When "tpch.column-naming" = "STANDARD", the column names in the TPCH table will start with the abbreviation of the table name, such as l_orderkey, otherwise, it is orderkey.

Using the TPCH Catalog

The TPCH Catalog includes pre-configured TPCH datasets of different scale factors, which can be viewed using the SHOW DATABASES and SHOW TABLES commands.

  1. mysql> SWITCH tpch;
  2. Query OK, 0 rows affected (0.00 sec)
  3. mysql> SHOW DATABASES;
  4. +--------------------+
  5. | Database |
  6. +--------------------+
  7. | information_schema |
  8. | mysql |
  9. | sf1 |
  10. | sf100 |
  11. | sf1000 |
  12. | sf10000 |
  13. | sf100000 |
  14. | sf300 |
  15. | sf3000 |
  16. | sf30000 |
  17. | tiny |
  18. +--------------------+
  19. 11 rows in set (0.00 sec)
  20. mysql> USE sf1;
  21. mysql> SHOW TABLES;
  22. +---------------+
  23. | Tables_in_sf1 |
  24. +---------------+
  25. | customer |
  26. | lineitem |
  27. | nation |
  28. | orders |
  29. | part |
  30. | partsupp |
  31. | region |
  32. | supplier |
  33. +---------------+
  34. 8 rows in set (0.00 sec)

You can directly query these tables using the SELECT statement.

TPCH - 图2tip

The data in these pre-configured datasets is not actually stored but generated in real-time during queries.
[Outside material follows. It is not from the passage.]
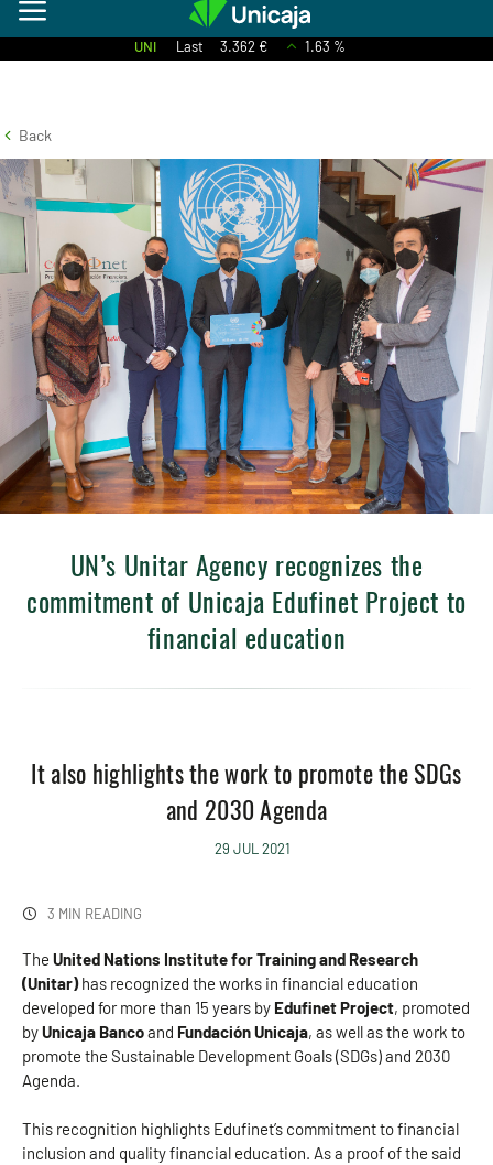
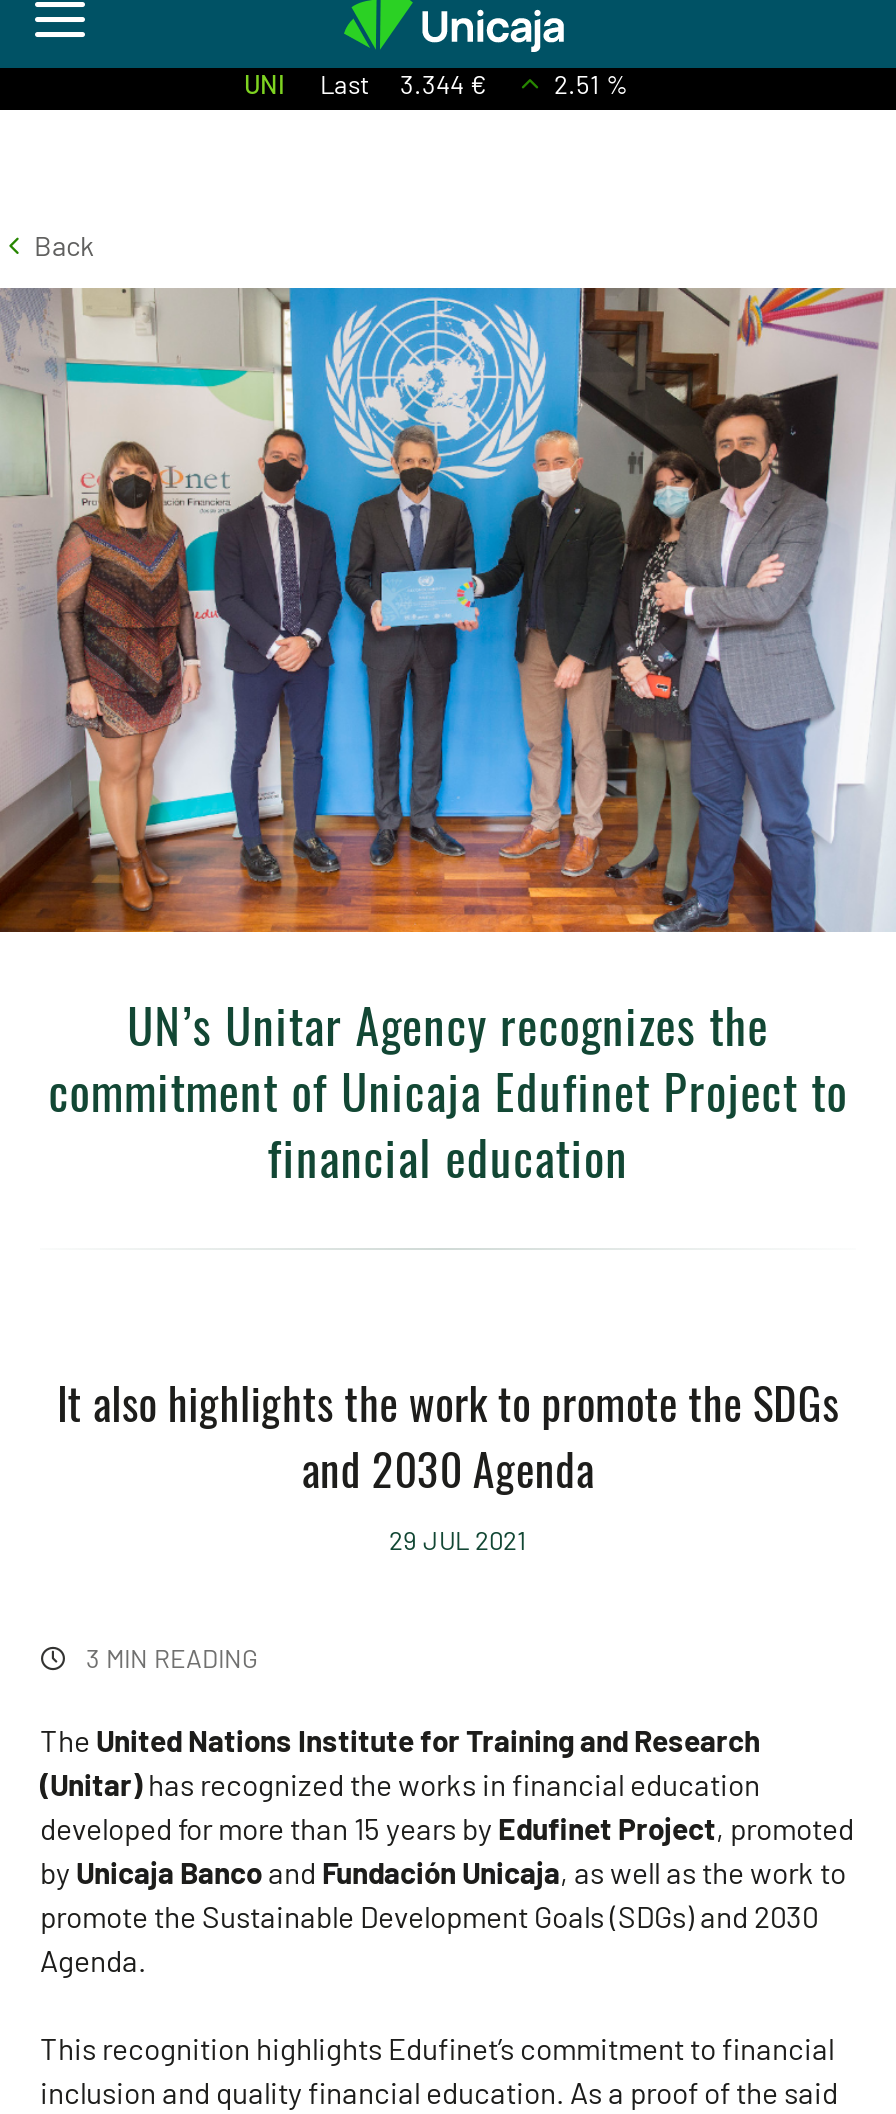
[134,37,267,55] UNI Last 3.362 € -> [244,68,486,100] UNI Last 3.344 €
[305,37,346,55] 1.63 % -> [554,68,628,100] 2.51 %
Therefore, these datasets are not suitable for direct benchmarking. They are more appropriate for writing to other target tables (such as Doris internal tables, Hive, Iceberg, and other data sources supported by Doris) via INSERT INTO SELECT, after which performance tests can be conducted on the target tables.

Best Practices

Quickly Build TPCH Test Dataset

You can quickly build a TPCH test dataset using the CTAS (Create Table As Select) statement:

  1. CREATE TABLE hive.tpch100.customer PROPERTIES("file_format" = "parquet") AS SELECT * FROM tpch.sf100.customer ;
  2. CREATE TABLE hive.tpch100.lineitem PROPERTIES("file_format" = "parquet") AS SELECT * FROM tpch.sf100.lineitem ;
  3. CREATE TABLE hive.tpch100.nation PROPERTIES("file_format" = "parquet") AS SELECT * FROM tpch.sf100.nation ;
  4. CREATE TABLE hive.tpch100.orders PROPERTIES("file_format" = "parquet") AS SELECT * FROM tpch.sf100.orders ;
  5. CREATE TABLE hive.tpch100.part PROPERTIES("file_format" = "parquet") AS SELECT * FROM tpch.sf100.part ;
  6. CREATE TABLE hive.tpch100.partsupp PROPERTIES("file_format" = "parquet") AS SELECT * FROM tpch.sf100.partsupp ;
  7. CREATE TABLE hive.tpch100.region PROPERTIES("file_format" = "parquet") AS SELECT * FROM tpch.sf100.region ;
  8. CREATE TABLE hive.tpch100.supplier PROPERTIES("file_format" = "parquet") AS SELECT * FROM tpch.sf100.supplier ;

TPCH - 图3tip

On a Doris cluster with 3 BE nodes, each with 16 cores, creating a TPCH 1000 dataset in Hive takes approximately 25 minutes, and TPCH 10000 takes about 4 to 5 hours.